Very weird behaviour

Basically the following code executes f[0][0]++; f[15][2]++; for 10000000 cycles. I used events to time it to calculate the clocks it takes per cycle. The very weird thing is - when un-comment region I and remove region II, the clocks/cycle is roughly 20. But when I remove region I and insert region II, the clocks/cycle jumps to 70+. I’m just confused.

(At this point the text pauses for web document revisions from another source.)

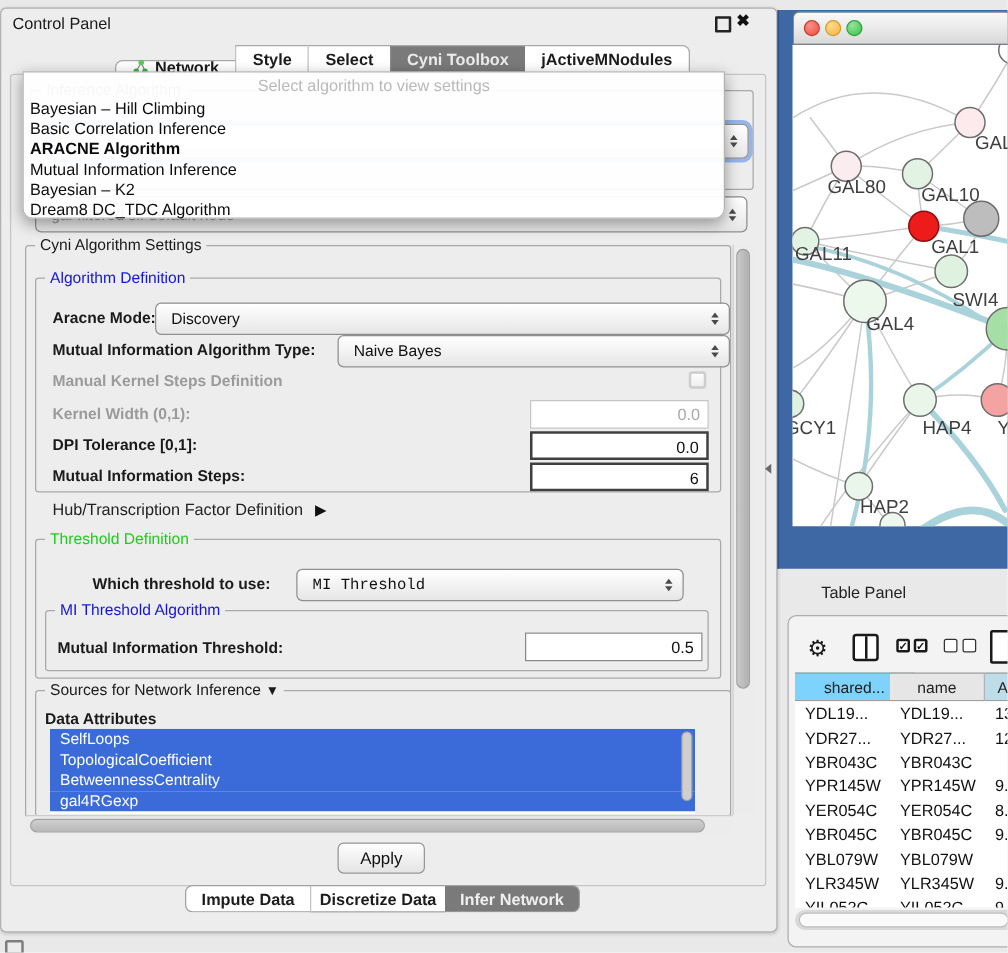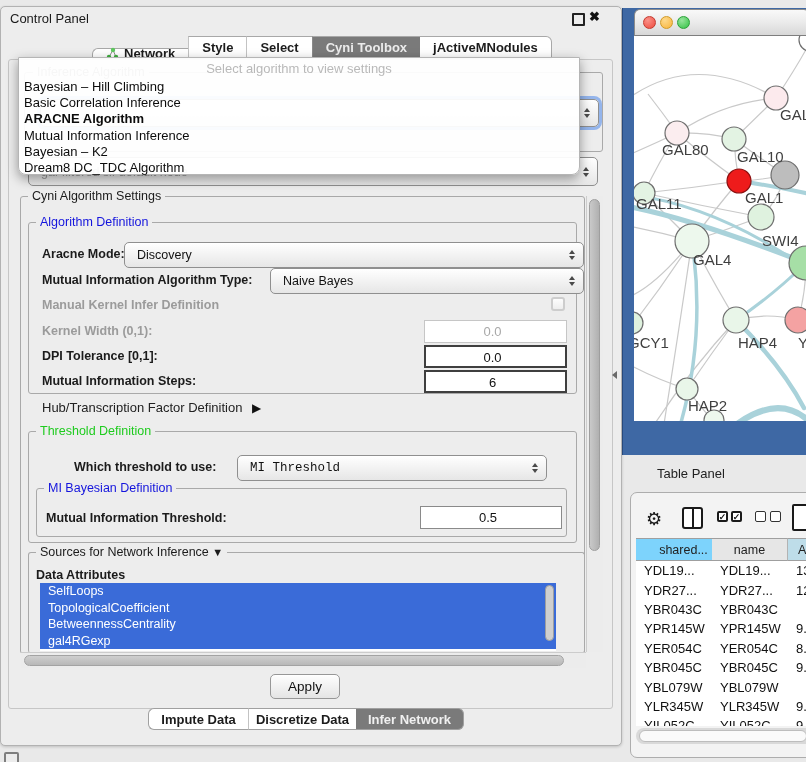--- a/index.html
+++ b/index.html
@@ -33,21 +33,21 @@
   .lbl.dis{color:#9b9b9b;}
   .lbl.reg{font-weight:normal;color:#222;font-size:13px;}
   
   .combo{border:1px solid #8f8f8f;border-radius:5px;background:linear-gradient(#ffffff,#e6e6e6);
          box-shadow:inset 0 1px 0 rgba(255,255,255,.85);font-size:12.5px;color:#111;
          display:flex;align-items:center;padding-left:12px;}
   .combo .arrows{position:absolute;right:8px;top:50%;transform:translateY(-50%);display:flex;flex-direction:column;gap:2px;}
   .arr-up{width:0;height:0;border-left:3.5px solid transparent;border-right:3.5px solid transparent;border-bottom:4.5px solid #4a4a4a;}
   .arr-dn{width:0;height:0;border-left:3.5px solid transparent;border-right:3.5px solid transparent;border-top:4.5px solid #4a4a4a;}
   
-  .field{background:#fff;font-size:13px;text-align:center;color:#111;box-sizing:border-box;
+  .field{background:#fff;font-size:13px;text-align:right;color:#111;box-sizing:border-box;
          padding:3px 6px 12px 0;}
   .field.light{border:1px solid #c6c6c6;color:#a8a8a8;}
   .field.dark{border:2px solid #3f3f3f;}
   .field.med{border:1px solid #8a8a8a;}
   .checkbox{width:14px;height:14px;border:2px solid #cdcdcd;border-radius:3px;background:linear-gradient(#fdfdfd,#eee);box-sizing:border-box;}
   
   .sb-track-v{background:#ececec;border-left:1px solid #cccccc;}
   .sb-track-h{background:#ececec;border-top:1px solid #cccccc;}
   .sb-thumb{background:linear-gradient(to right,#c9c9c9,#b0b0b0);border:1px solid #9e9e9e;border-radius:6px;box-sizing:border-box;}
   .sb-thumb-h{background:linear-gradient(#cfcfcf,#b8b8b8);border:1px solid #a3a3a3;border-radius:6px;box-sizing:border-box;}
@@ -176,21 +176,21 @@
       </span>
   </div>
   <div class="abs lbl" style="left:42px;top:273px;">Mutual Information Algorithm Type:</div>
   <div class="abs combo" style="left:270px;top:268px;width:300px;height:24px;">
     <span>Naive Bayes</span>
     <span class="arrows">
         <span class="arr-up"></span>
         <span class="arr-dn"></span>
       </span>
   </div>
-  <div class="abs lbl dis" style="left:42px;top:298px;">Manual Kernel Infer Definition</div>
+  <div class="abs lbl dis" style="left:42px;top:298px;">Manual Kernel Steps Definition</div>
   <div class="abs checkbox" style="left:551px;top:297px;"></div>
   <div class="abs lbl dis" style="left:42px;top:324px;">Kernel Width (0,1):</div>
   <div class="abs field light" style="left:424px;top:320px;width:143px;height:23px;">0.0</div>
   <div class="abs lbl" style="left:42px;top:349px;">DPI Tolerance [0,1]:</div>
   <div class="abs field dark" style="left:424px;top:345px;width:143px;height:23px;">0.0</div>
   <div class="abs lbl" style="left:42px;top:374px;">Mutual Information Steps:</div>
   <div class="abs field dark" style="left:424px;top:370px;width:143px;height:23px;">6</div>
 
   <div class="abs lbl reg" style="left:42px;top:400px;">
     <span>Hub/Transcription Factor Definition</span>
@@ -202,21 +202,21 @@
   </div>
   <div class="abs lbl" style="left:74px;top:460px;">Which threshold to use:</div>
   <div class="abs combo" style="left:237px;top:455px;width:296px;height:24px;font-family:Liberation Mono, monospace;">
     <span>MI Threshold</span>
     <span class="arrows">
         <span class="arr-up"></span>
         <span class="arr-dn"></span>
       </span>
   </div>
   <div class="abs group" style="left:36px;top:488px;width:529px;height:47px;">
-    <span class="gtitle blue" style="left:7px;top:-8px;">MI Bayesian Definition</span>
+    <span class="gtitle blue" style="left:7px;top:-8px;">MI Threshold Algorithm</span>
   </div>
   <div class="abs lbl" style="left:46px;top:511px;">Mutual Information Threshold:</div>
   <div class="abs field med" style="left:420px;top:506px;width:142px;height:23px;">0.5</div>
 
   <div class="abs group" style="left:28px;top:552px;width:555px;height:100px;border-bottom:none;">
     <span class="gtitle" style="left:7px;top:-8px;">
       <span>Sources for Network Inference</span>
       <span style="font-size:11px;">▼</span>
     </span>
   </div>

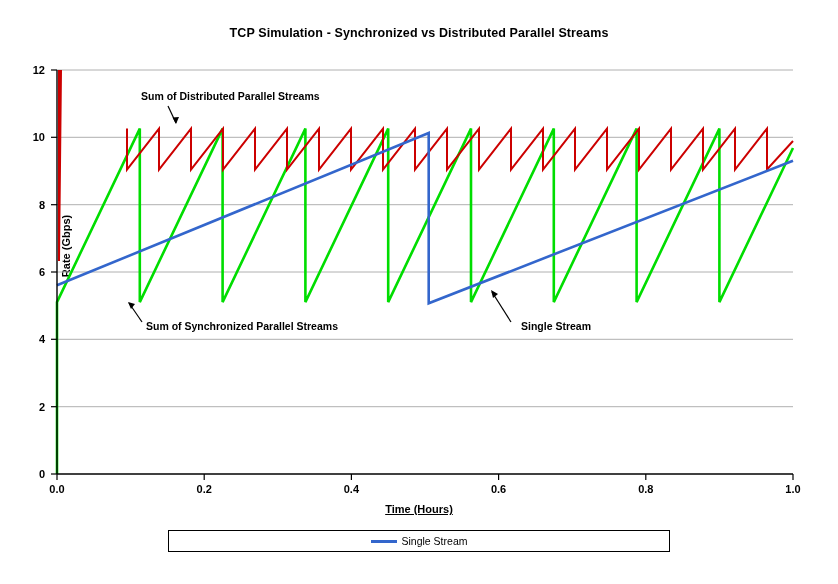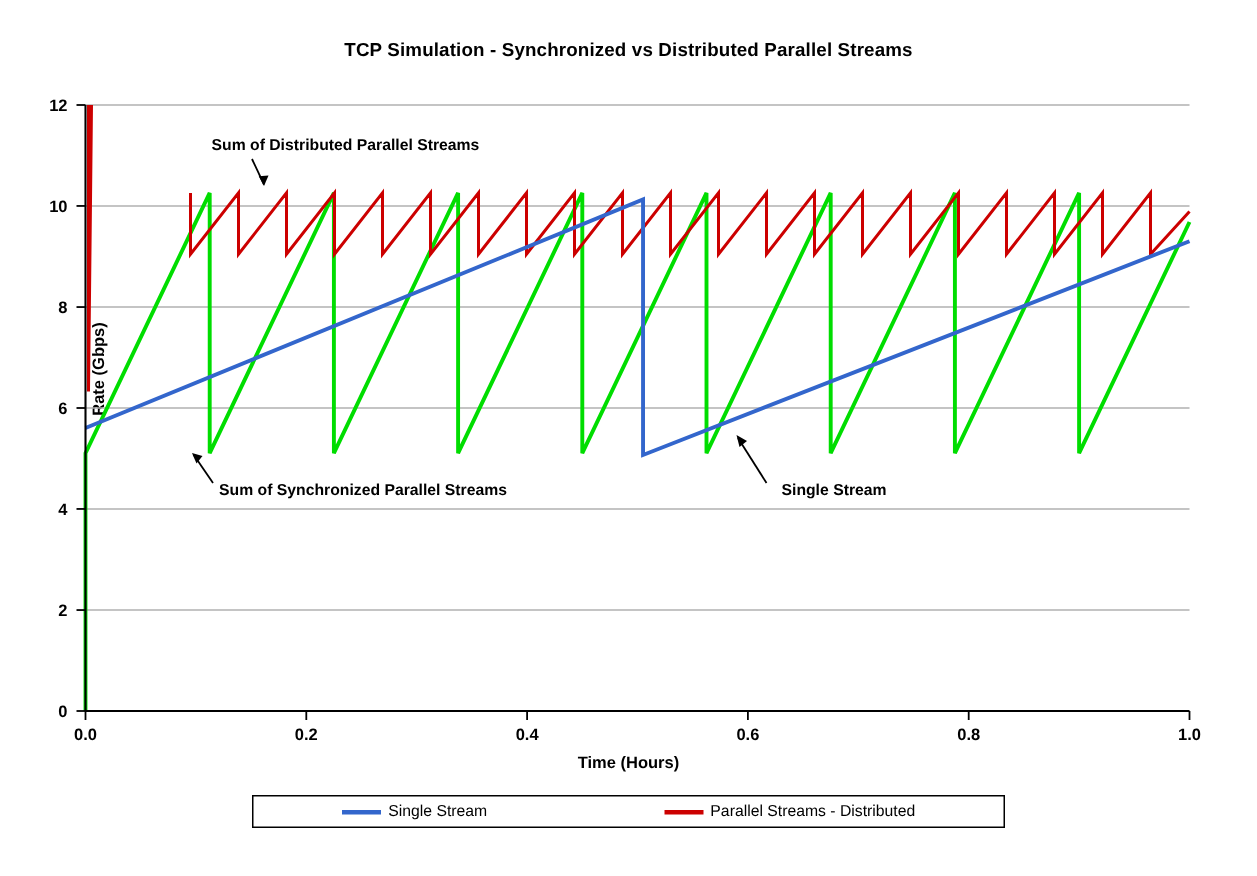--- a/index.html
+++ b/index.html
@@ -29,20 +29,21 @@
     font-weight:bold;
     transform:rotate(-90deg);
     transform-origin:center center;
   }
   .xlabel{
     position:absolute;
     left:0;top:503px;width:838px;
     text-align:center;
     font-size:11px;
     font-weight:bold;
+    text-decoration:underline;
   }
   svg#plot{position:absolute;left:0;top:0;}
   .tick-x{font-size:11px;font-weight:bold;}
   .tick-y{font-size:11px;font-weight:bold;}
   .annot{font-size:10.5px;font-weight:bold;}
   .legend{
     position:absolute;
     left:168px;top:530px;
     width:502px;height:22px;
     border:1px solid #000;
@@ -176,19 +177,15 @@
     </g>
   </svg>
 
   <div class="xlabel">Time (Hours)</div>
 
   <div class="legend">
     <div class="legend-entry">
       <span class="legend-swatch" style="background:#3366cc"></span>
       <span class="legend-label">Single Stream</span>
     </div>
-    <div class="legend-entry">
-      <span class="legend-swatch" style="background:#cc0000"></span>
-      <span class="legend-label">Parallel Streams - Distributed</span>
-    </div>
   </div>
 
 </div>
 
 </body></html>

How would such a small for loop have such a huge effect on the execution time?

#define org f[0][0]++; f[15][2]++;

#define _10(o) o o o o o o o o o o

__global__ void test1(float *dev)

{

	float f[16][3];

	for(int i=0; i<16; i++)

		for(int j=0; j<3; j++)

			f[i][j] = 0;

	for(int i = 0; i<10000; i++) //10000 * 1000 = 10000000

	{_10(_10(_10(org)))}

	//*dev = f[0][0] + f[15][2]; //region I

	//below is region II

	float result=0;

	for(int i=0; i<16; i++)

		for(int j=0; j<3; j++)

			result += f[i][j];

	*dev = result;

}

Anyone knows the reason here? I don’t have a working disassembler here so I have no idea what the compiler is doing…

I have attached the source file in case you want to build it and disassemble it.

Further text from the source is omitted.